One downside to the backlit keys is the extreme effect it has on battery life. Without backlighting enabled, Razer’s case can last an assured 600 hours on a single charge via the included microUSB cable. With the backlight set to maximum brightness, the battery life drops down to a mere 10 hours.

No Smart Connector

If you’re a fan of Apple’s iPad Pro Smart Connector, then you’ll be disappointed to learn that Razer’s keyboard case doesn’t support the feature. Although support among third-parties is limited, the Smart Connector is superior to traditional Bluetooth connectivity in a couple of ways: first, it negates the need to charge peripherals, because the Smart Connector delivers power directly from the iPad; two, it allows peripherals to instantly pair with the iPad Pro without needing to mess with Bluetooth settings.

If you’re currently using Apple’s Smart Keyboard Case, or one of Logitech offerings that takes advantage of the Smart Connector, then going back to a Bluetooth keyboard case may seem archaic. While I tend to lean that way as well, consider a couple of reasons why Razer made the decision to go Bluetooth-only.

First and foremost, using a Bluetooth connected keyboard case won’t drain your iPad’s battery as much as a Smart Connector-enabled case. When you consider the fact that Razer is offering backlit keys that can drain the case’s battery in as little as 10 hours, it’s clear to see that Bluetooth was the right way to go.

Even more importantly, Razer’s keyboard surface can detach from the case that houses the iPad Pro. This, of course, automatically disqualifies it from relying on the Smart Connector for connectivity.

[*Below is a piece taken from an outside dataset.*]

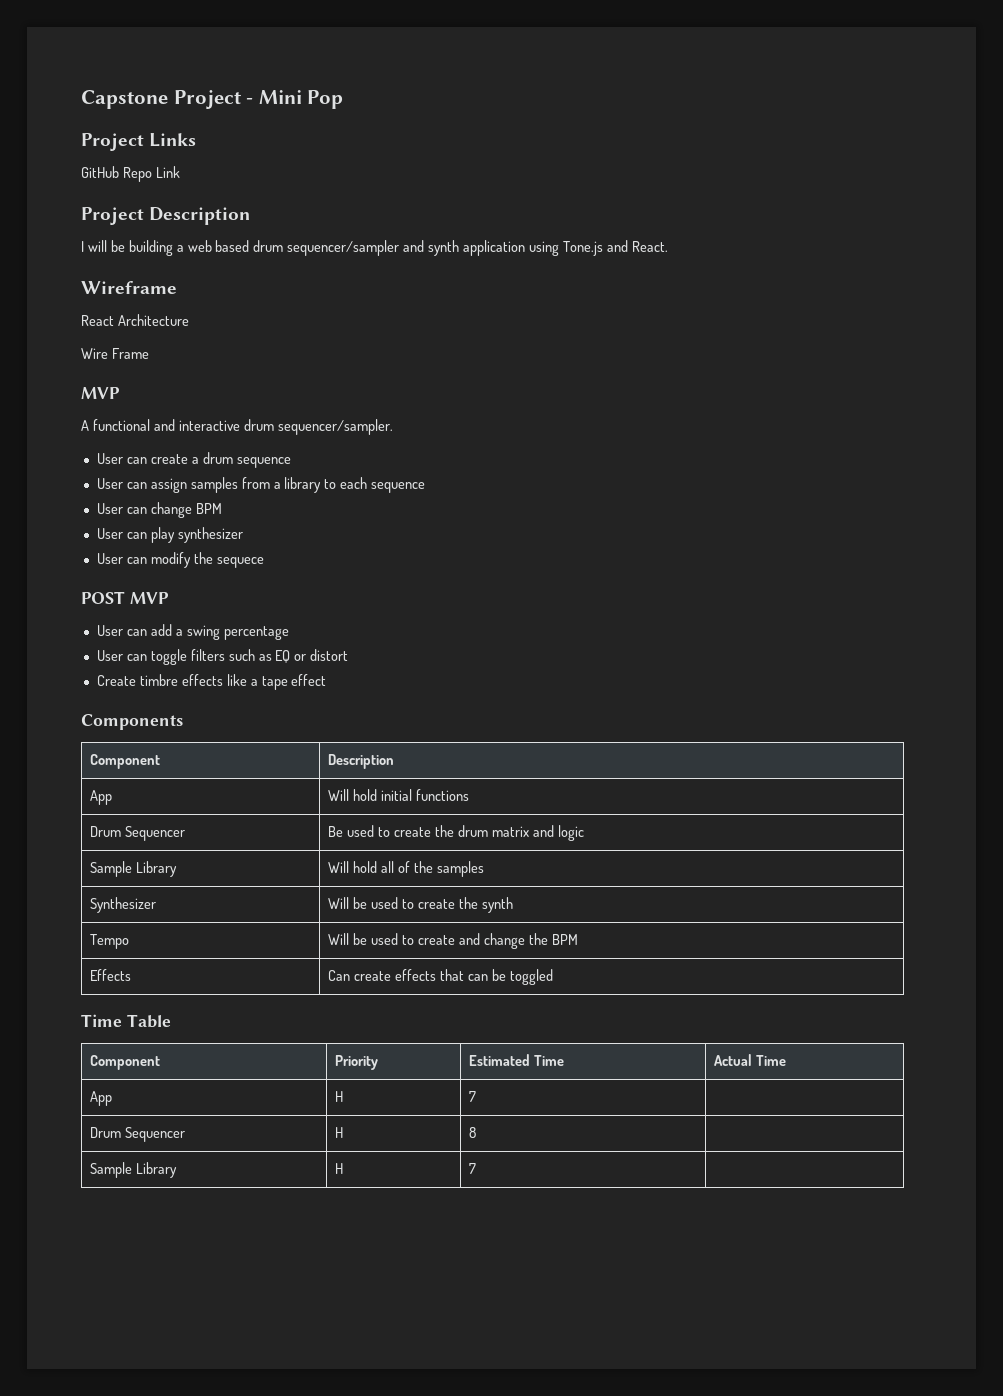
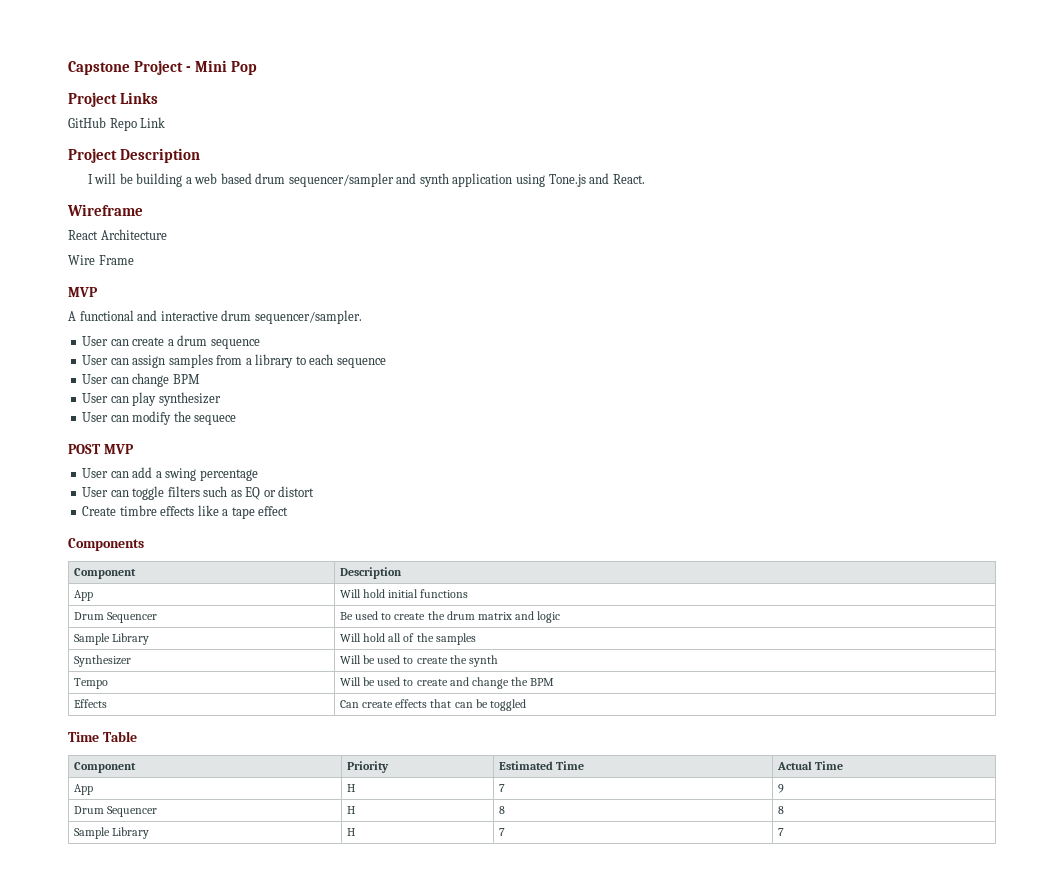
(477, 1096) none -> [778,784,785,793] 9
(477, 1132) none -> [778,806,785,814] 8
(477, 1168) none -> [778,828,785,836] 7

If you use your 12.9″ iPad Pro for work on a regular basis, and your work involves long form typing, then the Razer Mechanical Keyboard Case is worth strong consideration. Thanks to the low-profile mechanical key switches, I was able to type much faster on the Razer keyboard than even my 12″ MacBook keyboard, and I enjoyed the flexibility that the detachable case + kickstand brought to the table. I was also able to lap type using this case, though that’s probably not something that Razer would recommend doing.

The biggest downside with this case is its bulkiness. It’s considerably more bulky that my 12″ MacBook, and thicker than a 13″ MacBook Pro. When you start getting into that area of bulk, it makes one begin to question the practicality of such a setup, even if the typing experience is far and away better than typing on Apple’s Smart Keyboard.

The kickstand is also, for all of the positive value that it brings to the equation, kind of finicky. It doesn’t always want to close easily, and it adds another layer of cumbersomeness to set up.